In the event the Company shall become entitled to such lower prices but shall have made payment at any prices in excess thereof, Vendor shall promptly refund the difference in price to the Company. Vendor agrees to meet the price of legitimate competition. Vendor shall allow for post audits and such claims as found as a result of post audit. The prices to the Company set forth in any invoice shall include all excise taxes. Vendor’s invoice must indicate either, as separate line item or in memorandum form, the amount of excise tax included and to which taxing authority paid. It is the responsibility of the Vendor to notify the Company when any new item purchased by the Company is subject to an excise tax and payable by the Company directly to a taxing authority. Failure of the Vendor to advise the Company of the taxability of a new item will result in the Vendor assuming the tax liability. If any manufacturer’s excise or other taxes are paid on the goods described in an invoice and such tax or any part thereof is refunded to the Vendor, then Vendor shall immediately pay the Company the amount of such refund. In the event that a court or regulatory agency or body finds that the prices on an invoice are in excess of that allowed by any law or regulation of any governmental agency, the prices shall be automatically revised to equal a price which is not in violation of said law or regulations. If the Company shall have made payment before it is determined that there has been a violation, Vendor shall promptly refund an amount of money equal to the difference between the price paid for the goods and price which is not a violation of said regulations.
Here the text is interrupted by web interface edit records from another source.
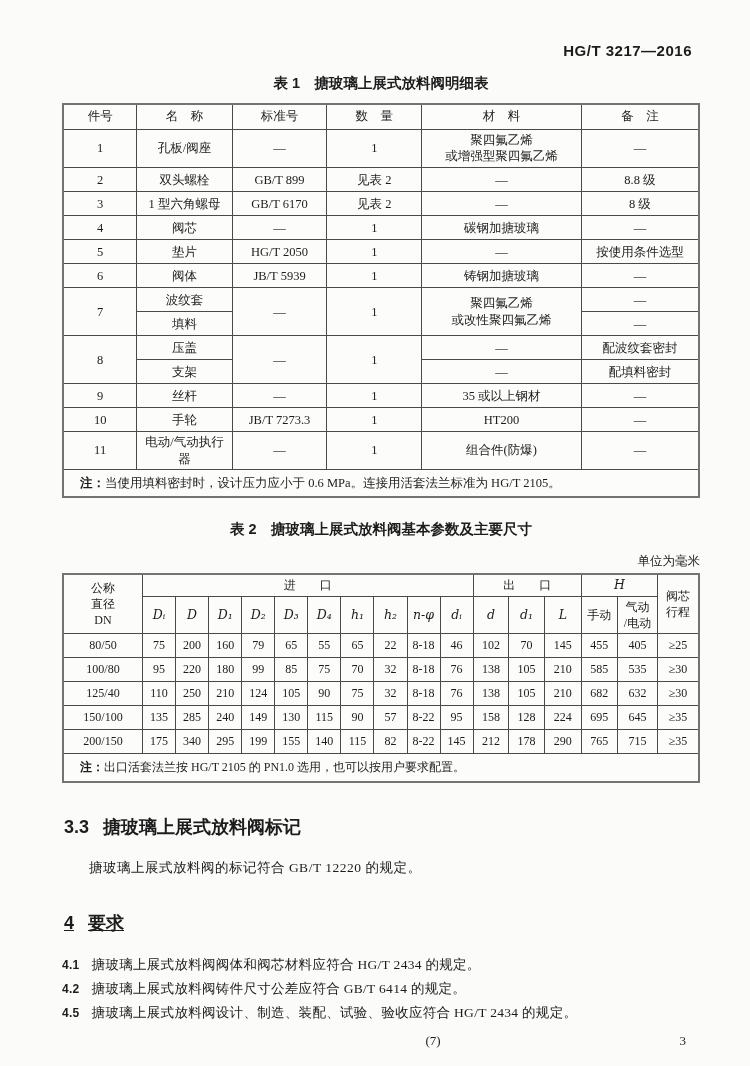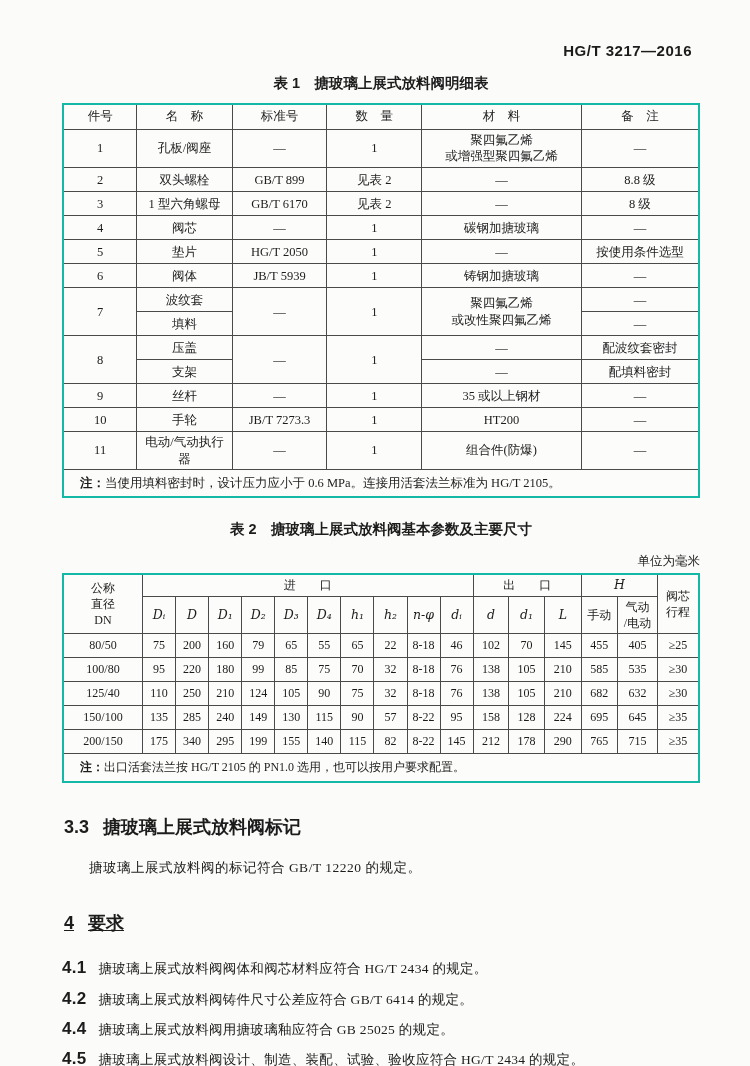"件号" table.t1, table.t2 { border: 2px solid #14b8a6 -> 2px solid #737373 }
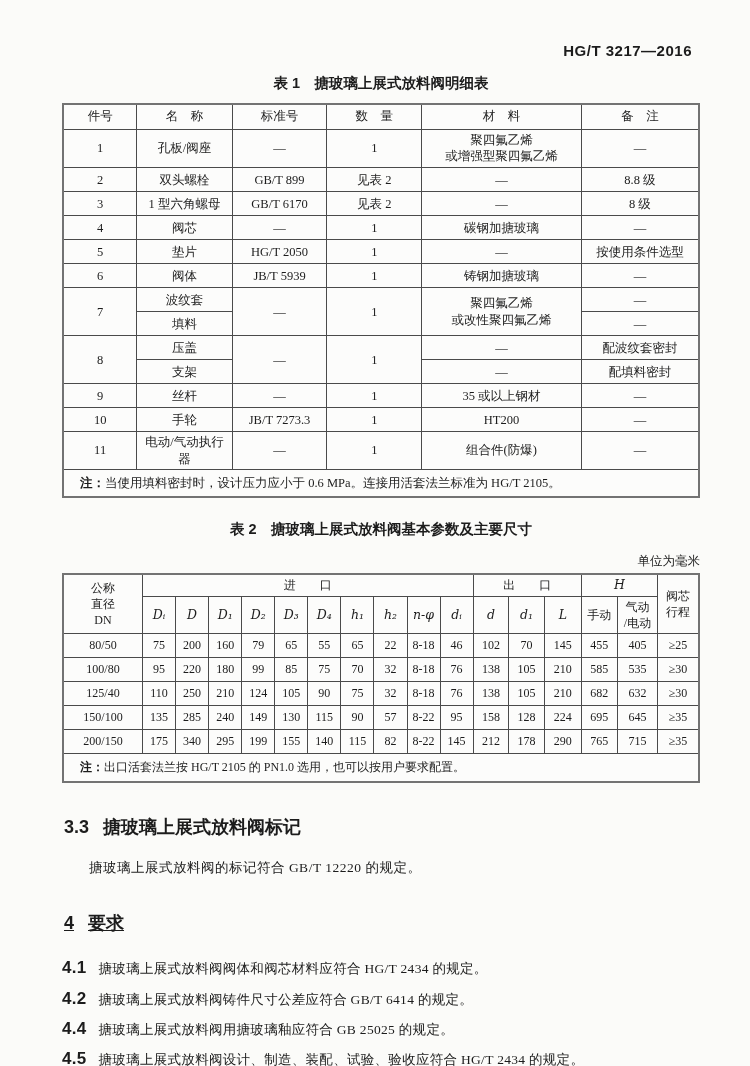"4.1" .req-num { font-size: 17px -> 12px }
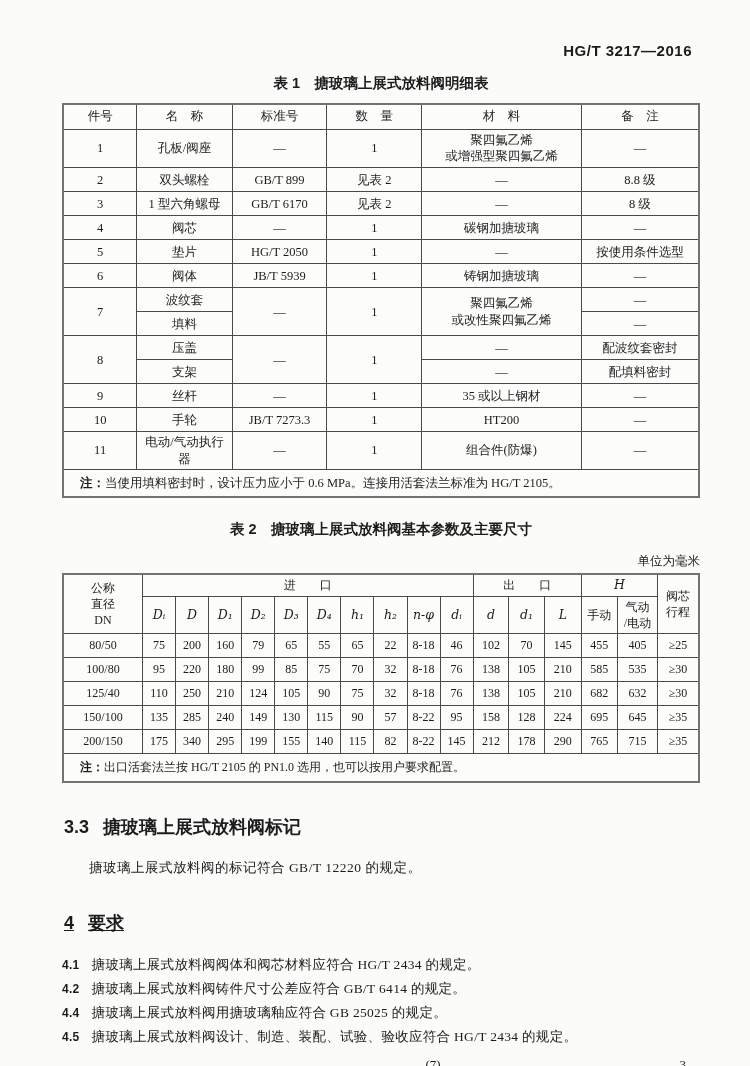"4.4 搪玻璃上展式放料阀用搪玻璃釉应符合 GB 25025 的规定。" div.req-item { html: <div><span>4.4</span><span>搪玻璃上展式放料阀用搪玻璃釉应符合 GB 25025 的规定。</span></div> -> none }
Product shorted on orders on promotion, guaranteed pricing, should be given the same pricing, deals, or allowances on the invoice(s) shipped after the product was shorted totaling the quantities shorted.
1. Price Increases/Decreases
The Company requires at least thirty (30) days written notice prior to any price increase or decrease. Customer contract pricing and commodity items (commodities are items that have fluctuating values) will be allowed ten (10) days notification.
Notices regarding price increase or decrease must be submitted ONLY on items carried by the Company and must be submitted on appropriate Company price change sheets. The Company reserves the right to assess penalties for pricing information submitted
in the incorrect format or on items not carried by the Company.
2. Deal, Promotions, or Rebate Notifications
If the Company is not notified in writing thirty (30) days prior to start date of any deal, promotion, rebate or price decrease, the Company will still be entitled to the benefits of the deal window.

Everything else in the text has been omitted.